Items listed in a dataset
——————————

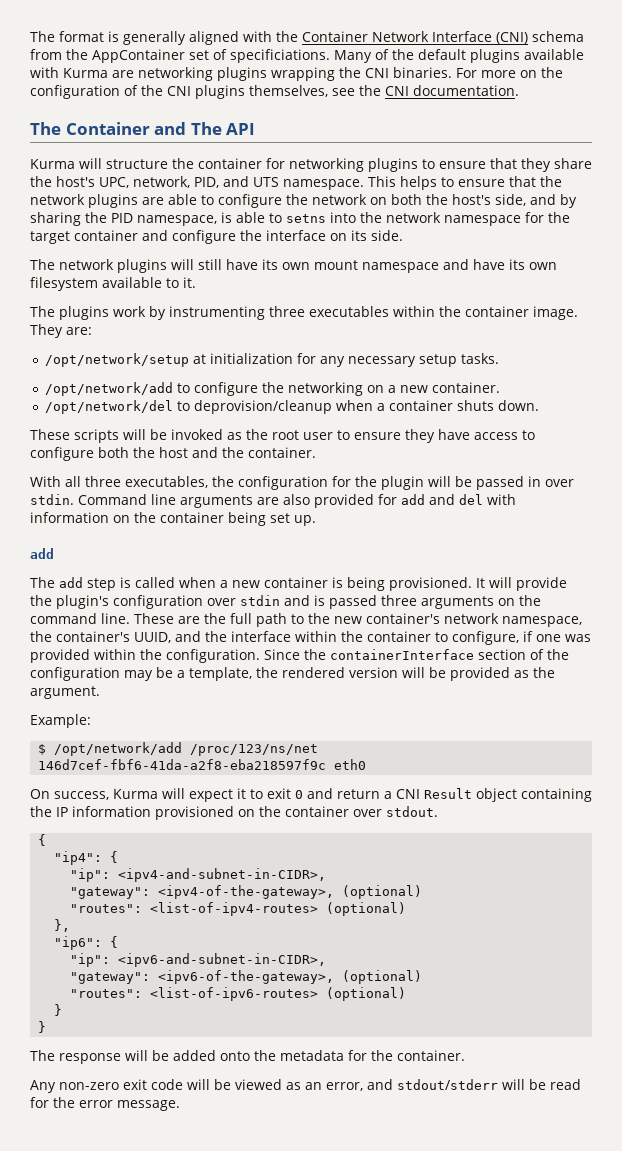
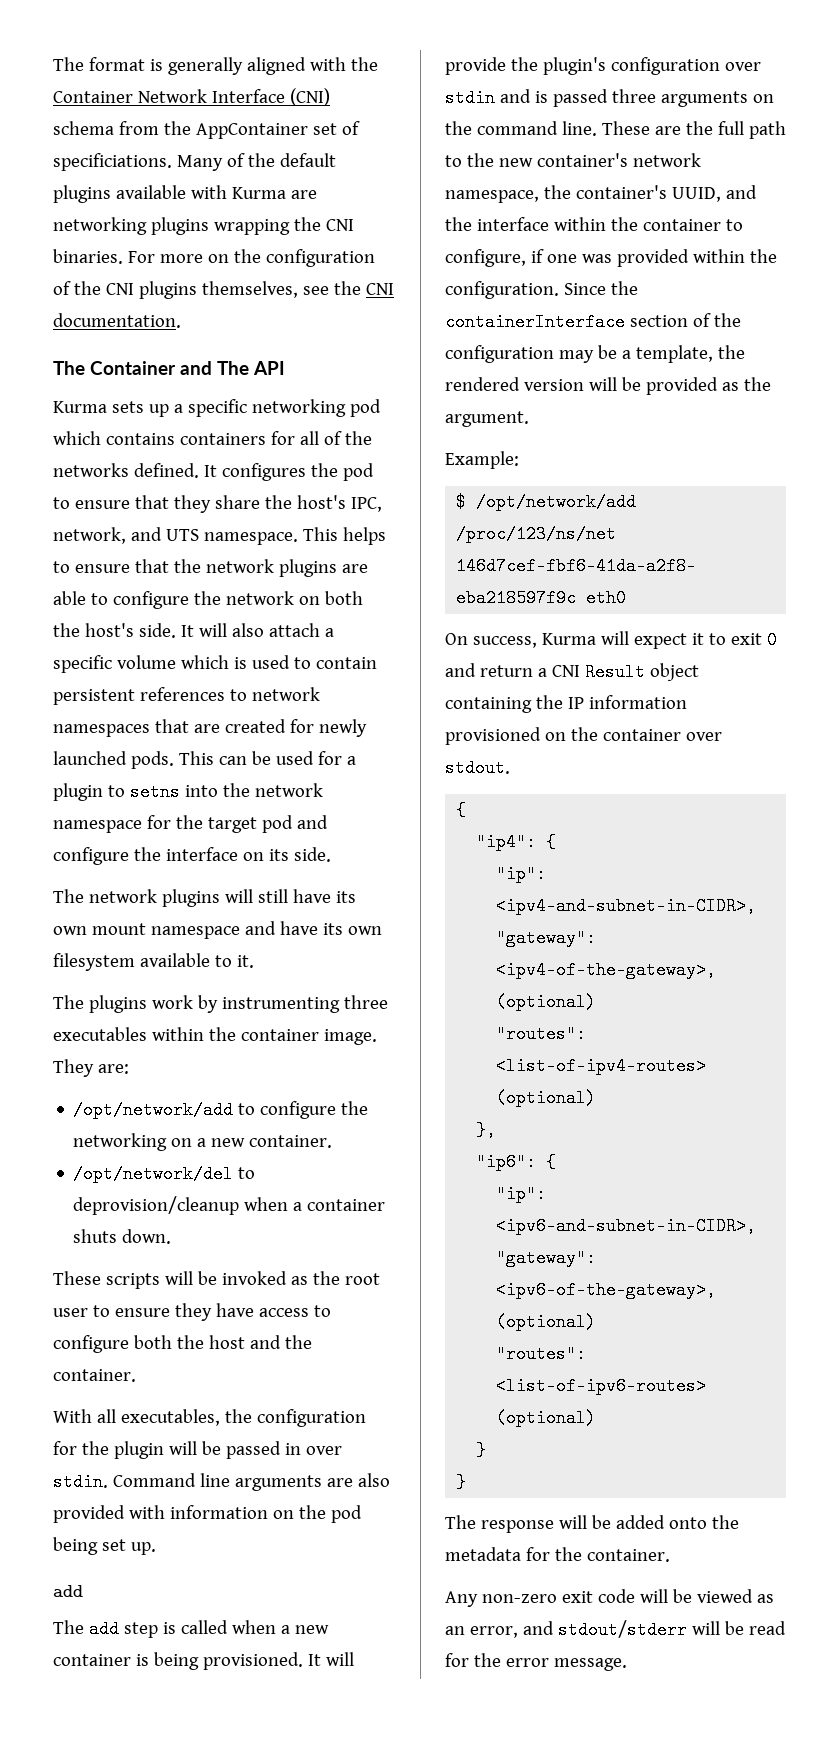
- Kurma will structure the container for networking plugins to ensure that they share the host's UPC, network, PID, and UTS namespace.
+ Kurma sets up a specific networking pod which contains containers for all of the networks defined. It configures the pod to ensure that they share the host's IPC, network, and UTS namespace.
- This helps to ensure that the network plugins are able to configure the network on both the host's side, and by sharing the PID namespace, is able to setns into the network namespace for the target container and configure the interface on its side.
+ This helps to ensure that the network plugins are able to configure the network on both the host's side. It will also attach a specific volume which is used to contain persistent references to network namespaces that are created for newly launched pods. This can be used for a plugin to setns into the network namespace for the target pod and configure the interface on its side.
- /opt/network/setup at initialization for any necessary setup tasks.
- With all three executables, the configuration for the plugin will be passed in over stdin.
+ With all executables, the configuration for the plugin will be passed in over stdin.
- Command line arguments are also provided for add and del with information on the container being set up.
+ Command line arguments are also provided with information on the pod being set up.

——————————

_Directions_
Quote the records above in full, dropping each picture.

_Completed exercise_
- Kurma will structure the container for networking plugins to ensure that they share the host's UPC, network, PID, and UTS namespace.
+ Kurma sets up a specific networking pod which contains containers for all of the networks defined. It configures the pod to ensure that they share the host's IPC, network, and UTS namespace.
- This helps to ensure that the network plugins are able to configure the network on both the host's side, and by sharing the PID namespace, is able to setns into the network namespace for the target container and configure the interface on its side.
+ This helps to ensure that the network plugins are able to configure the network on both the host's side. It will also attach a specific volume which is used to contain persistent references to network namespaces that are created for newly launched pods. This can be used for a plugin to setns into the network namespace for the target pod and configure the interface on its side.
- /opt/network/setup at initialization for any necessary setup tasks.
- With all three executables, the configuration for the plugin will be passed in over stdin.
+ With all executables, the configuration for the plugin will be passed in over stdin.
- Command line arguments are also provided for add and del with information on the container being set up.
+ Command line arguments are also provided with information on the pod being set up.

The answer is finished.